Дед вымыл руки и вернулся в свою камеру. Несколько часов он лежал без сна, заставляя себя думать о семье и о времени, оставшемся до встречи: оно с каждым днем сокращалось на все больший процент. Он включил цейссовский проектор у себя в голове и отыскал Кассиопею и Андромеду в их движении – и Цефея, мужа и отца. «Это ты, – говорил он себе. – Ты Цефей. Не Персей. Ты не герой. Не твое дело кого-либо спасать». Но сегодня мысленный планетарий бастовал. Прожектор за окном светил слишком ярко. В воздухе все еще немного пахло рвотой.
Шторха оставили под наблюдением в больнице на четыре дня. В первый день его отсутствия дед сказал охраннику, надзиравшему за двором, что ему нужна толстая проволока – починить антенну «паршивого японского радиоприемника», который принесли в мастерскую. Доверием охранника он заручился еще раньше в совершенно иных целях. Охранник поверил. В сарае дед набил отвороты штанин «Урожаем». Он видел, как заключенные разводят этот белый кристаллический порошок водой и наносят на пни по краю луга. Вещество размягчало пни, и потом они размывались дождем. По сути это было химическое удобрение: калийная селитра.
Второй и третий день отсутствия Шторха дед посвятил добыче сахара. Это было труднее: на кухне за сахаром приглядывали, поскольку из него можно гнать самогон. Кубики отсчитывали и раздавали щипцами по два на заключенного за каждой едой. Копить его пришлось бы недели. Дед придумал другой способ, глупый, опасный и постыдный. Однако способ этот обещал быстрый результат, а стыд и совесть – компоненты, отсутствующие во многих блестящих планах.

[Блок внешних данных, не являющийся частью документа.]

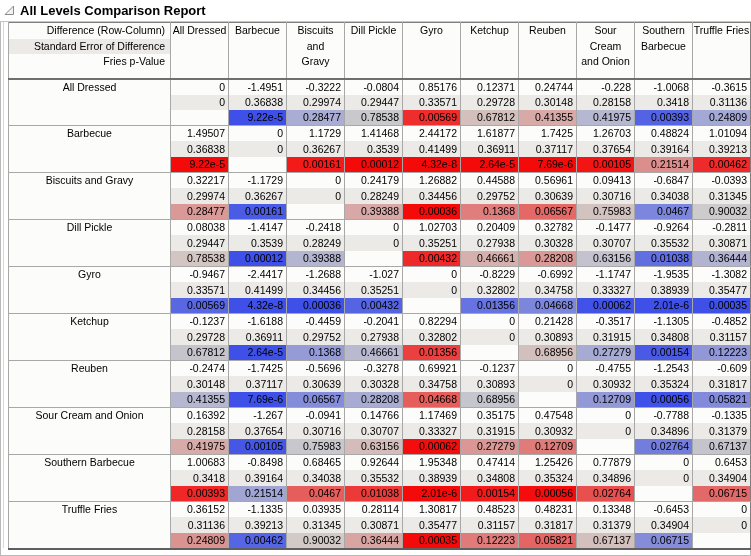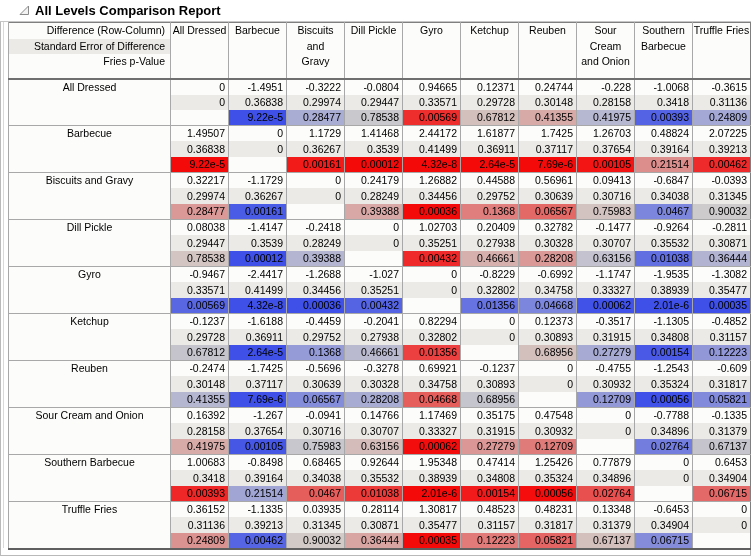"All Levels Comparison Report" .title-row { padding-left: 19px -> 4px }
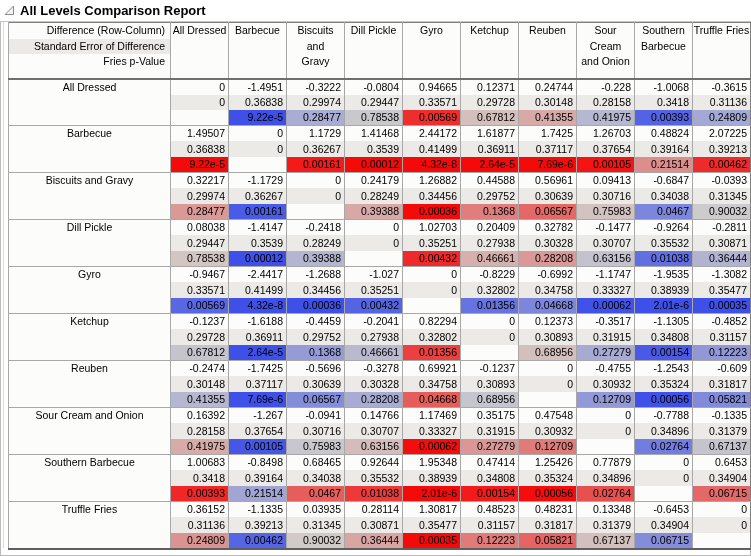"0.94665" td.num { text: 0.94665 -> 0.85176 }
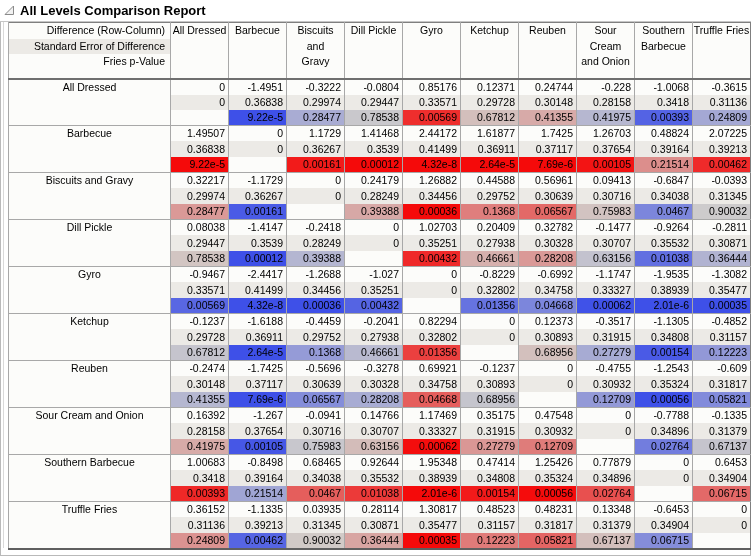"2.07225" td.num { text: 2.07225 -> 1.01094 }
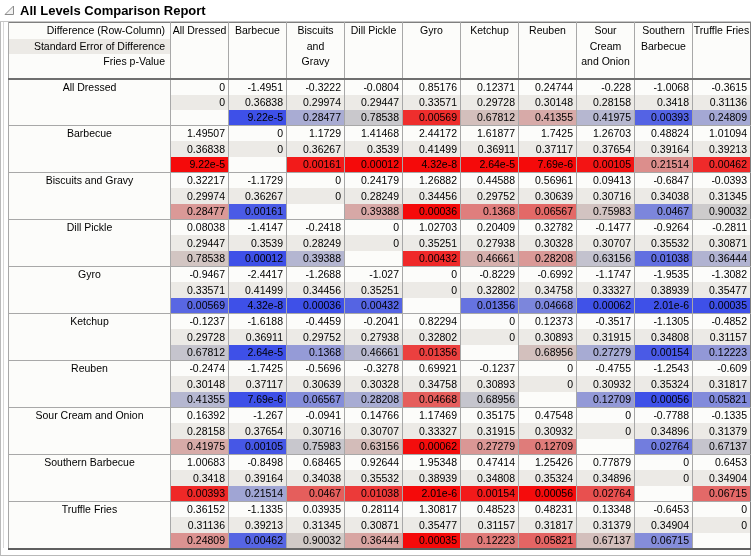"0.12373" td.num { text: 0.12373 -> 0.21428 }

В статьях и устных рассказах о директоре Уолкиллской тюрьмы докторе Уолтере М. Уоллаке часто упоминалось слово «неутомимый». Для каждого затруднения в жизни тюрьмы он находил три возможных решения. Он постоянно двигался. Ему не случалось присесть даже на минутку. Он приезжал рано и уезжал домой поздно. Неутомимость эта объяснялась отчасти складом организма, отчасти нравственными качествами (доктор Уоллак был человек добрый), но не следовало упускать и тот факт, что его дневной рацион включал от пятнадцати (по одной легенде) до двадцати (по другой) чашек кофе. Он держал в кабинете кофеварку, на низком шкафчике у входа, и большой запас сахара.
После завтрака на второй день дед выпросил у повара пустую банку из-под овсяных хлопьев «Квакер-оутс», а вечером пошел в рубку и собрал в картонной банке радиоприемник. Ручка настройки выходила через «О» в «Овсяные», а ручка громкости – через «о» в «хлопья». Дед вытащил репродуктор из предназначенного в утиль приемника и вырезал сетку для него из крышки коробки. На следующий день он получил разрешение отнести радио Уоллаку в кабинет.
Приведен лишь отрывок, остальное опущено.